De organisatie van het Spartaanse leger is minder goed bekend en de gegevens daarover zijn niet altijd betrouwbaar. Het is een feit dat de Spartanen van het krijgsbedrijf hun bestaan maakten en dat hun hele leven gevuld was met dienstbaarheid aan de staat. Van 20 tot 60 jaar bleef de Spartaan in effectieve dienst en als hopliet was hij de beste infanterist tot aan de periode van Epameinondas van Thebe, in de eerste helft van de 4e eeuw v.C. Het hoplietenkorps is blijkbaar voor het eerst in Sparta tot volwaardige gevechtseenheid ontwikkeld. Het Spartaanse hoplietenleger bestond uit een aantal lochoi van 512 man in de 5e eeuw v.C. Aan het einde van de Pelo- ponnesische Oorlog werd dit aantal opgevoerd tot 600 a 620 man; de nieuwe organisatie droeg toen de naam mora.
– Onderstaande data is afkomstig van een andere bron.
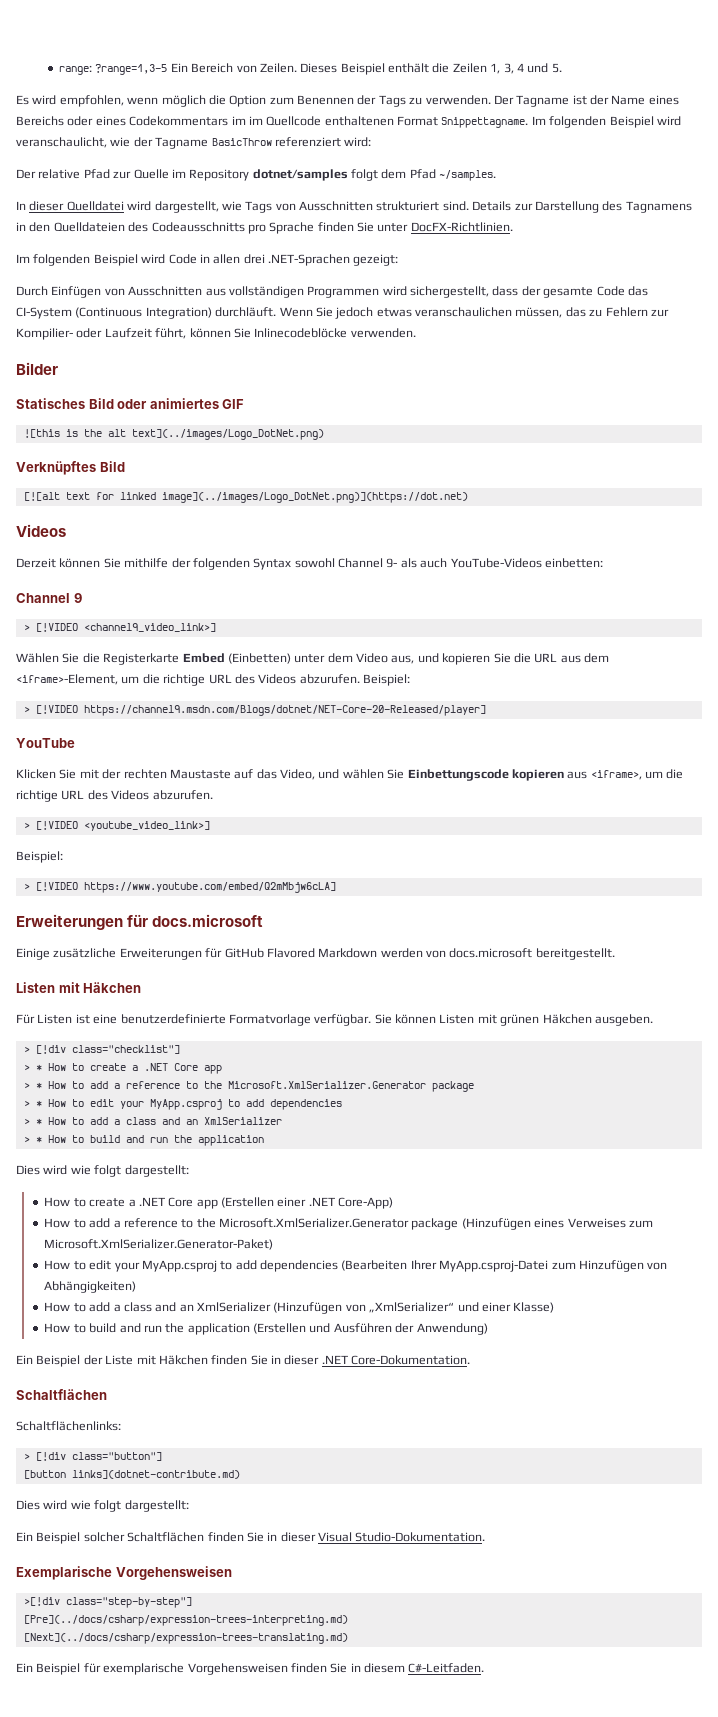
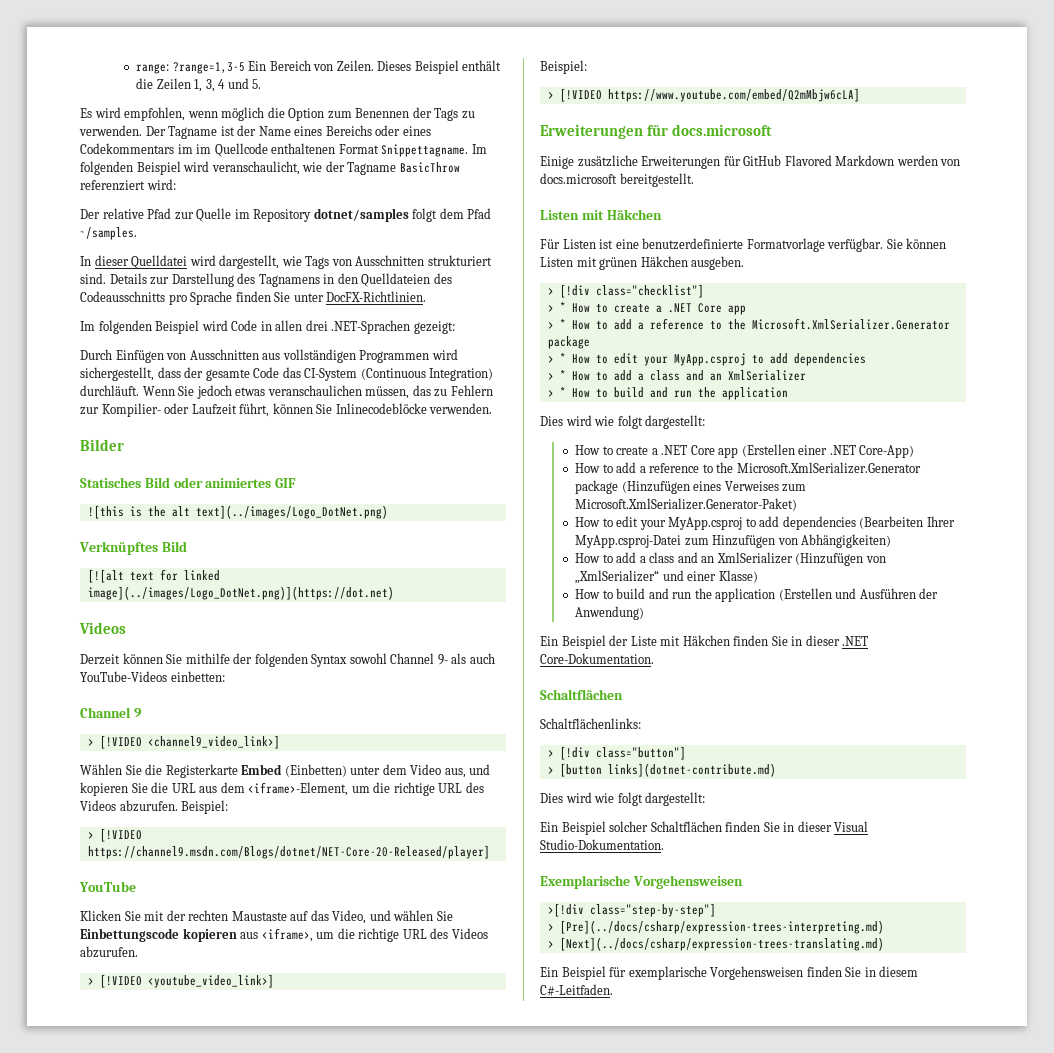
(162, 1456) none -> [547,766,554,774] >
(192, 1602) none -> [547,923,554,931] >
(348, 1620) none -> [547,940,554,948] >

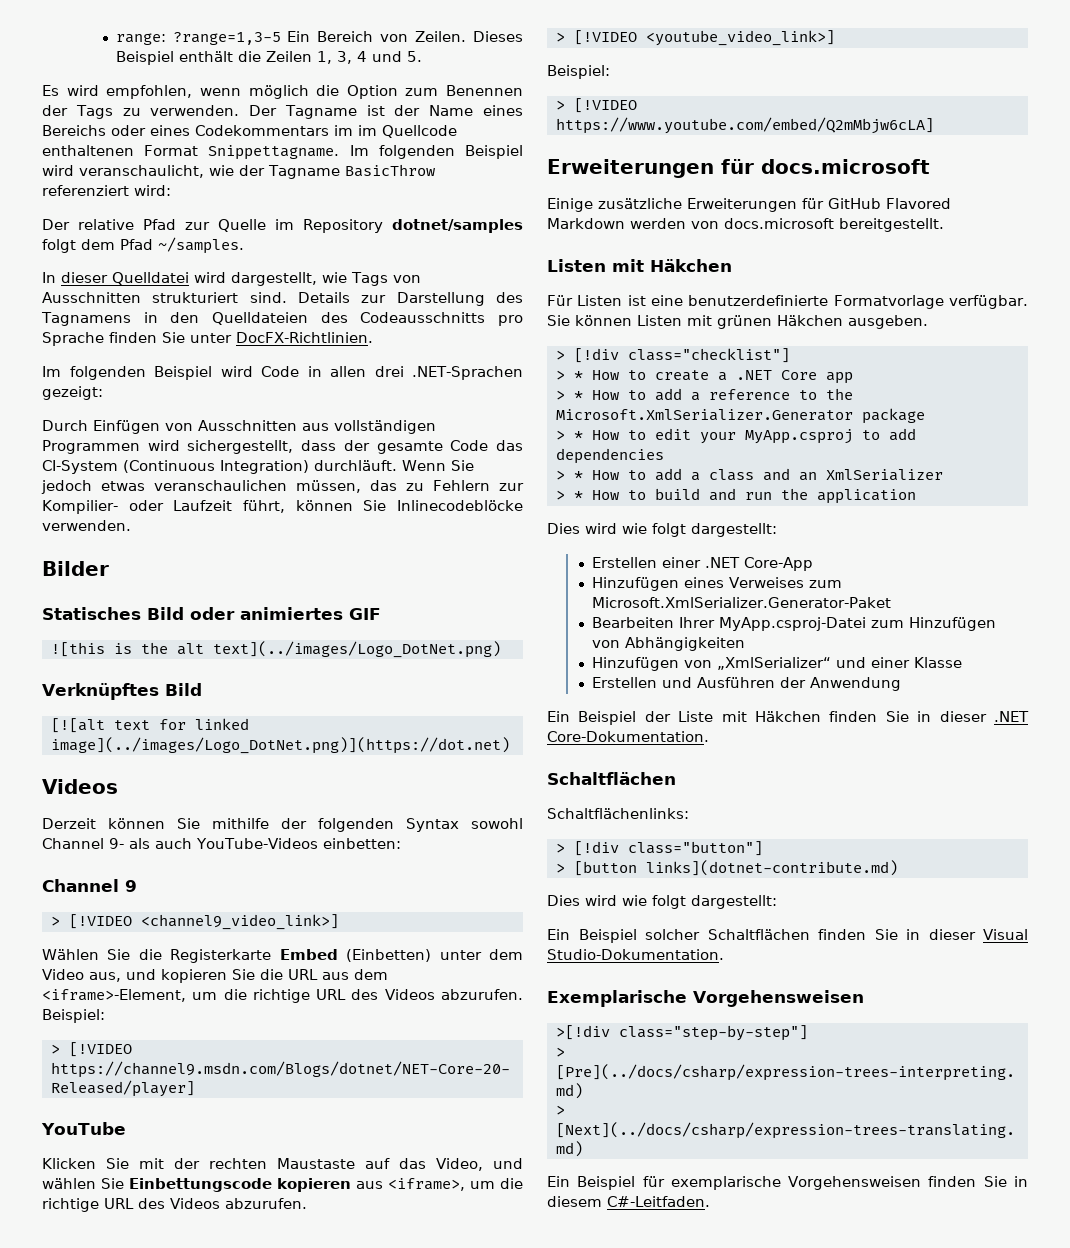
[575,444,915,458] [575,462,921,474] [575,480,807,494] [575,498,798,511] [575,516,924,530] How to create a .NET Core app (Erstellen einer .NET Core-App) // How to add a reference to the Microsoft.XmlSerializer.Generator package (Hinzufügen eines Verweises zum Microsoft.XmlSerializer.Generator-Paket) // How to edit your MyApp.csproj to add dependencies (Bearbeiten -> [591,557,813,571] [591,577,842,591] [591,597,891,608] [591,617,674,628] Erstellen einer .NET Core-App // Hinzufügen eines Verweises zum Microsoft.XmlSerializer.Generator-Paket // Bearbeiten
[801,534,892,548] [575,552,886,566] [575,570,758,584] [575,588,832,602] Abhängigkeiten) // How to add a class and an XmlSerializer (Hinzufügen von „XmlSerializer“ und einer Klasse) // How to build and run the application (Erstellen -> [624,637,745,651] [591,657,962,671] [591,677,657,688] Abhängigkeiten // Hinzufügen von „XmlSerializer“ und einer Klasse // Erstellen
[575,606,645,620] Anwendung) -> [809,677,901,691] Anwendung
Lochoi en morai waren verdeeld in secties van 32 man (enoomotiai), elk met een eigen bevelhebber.

Naarmate de eigen Spartaanse burgers in aantal verminderden door de bijzondere politieke kortzichtigheid en de traditionele immobiliteit van de staatsleiding, werden in het leger de uitgedunde rangen door betrouwbare perioiken ingenomen; slechts in gevallen van hoogste nood ook door heloten. De ruiterij heeft in het Spartaanse leger altijd een ondergeschikte rol gespeeld.

In de 4e eeuw v.C. en de daaropvolgende eeuwen namen verschillende Griekse legers steeds meer huurlingen in dienst. Deze kwamen dan uit minder gecultiveerde delen van de Griekse wereld, waren veel beweeglijker dan de hoplietenkorpsen (b.v. peltasten) en droegen uiteindelijk bijna alleen de lasten van de oorlogvoering. Hiertegen heeft b.v. Demosthenes herhaaldelijk geprotesteerd en het gevaar van deze toestand is door feiten geïllustreerd.

Epameinondas ontwikkelde met zijn Thebaanse falanx een nieuwe tactiek, waarbij de falanx niet meer frontaal en op gelijke hoogte de vijandelijke linies aanviel, doch schuinweg in een punt. Hierdoor behaalde hij zijn overwinningen van Leuktra (371 v.C.) en Mantinea (362 v.C.).

Philippos II en Alexandros de Grote van Makedonië steunden op hun uitgebreide ruiterij bij de tactische aanvallen, waarbij de ruiterij op de flanken van het front werd geplaatst en de falanx van hun zwaargewapenden frontaal aanviel.

De diadochen steunden voornamelijk op de grote massa van hun in het Oosten gerekruteerde troepen. De diepte van hun falanx werd verdubbeld, ten nadele van de beweeglijkheid. Hieraan trachtte Pyrrhos te verhelpen door de falanx te splitsen in kleine colonnes en daartussen eenheden van in Zuid-Italië gelichte troepen te plaatsen. Zie Vloot, Havens, Kamp.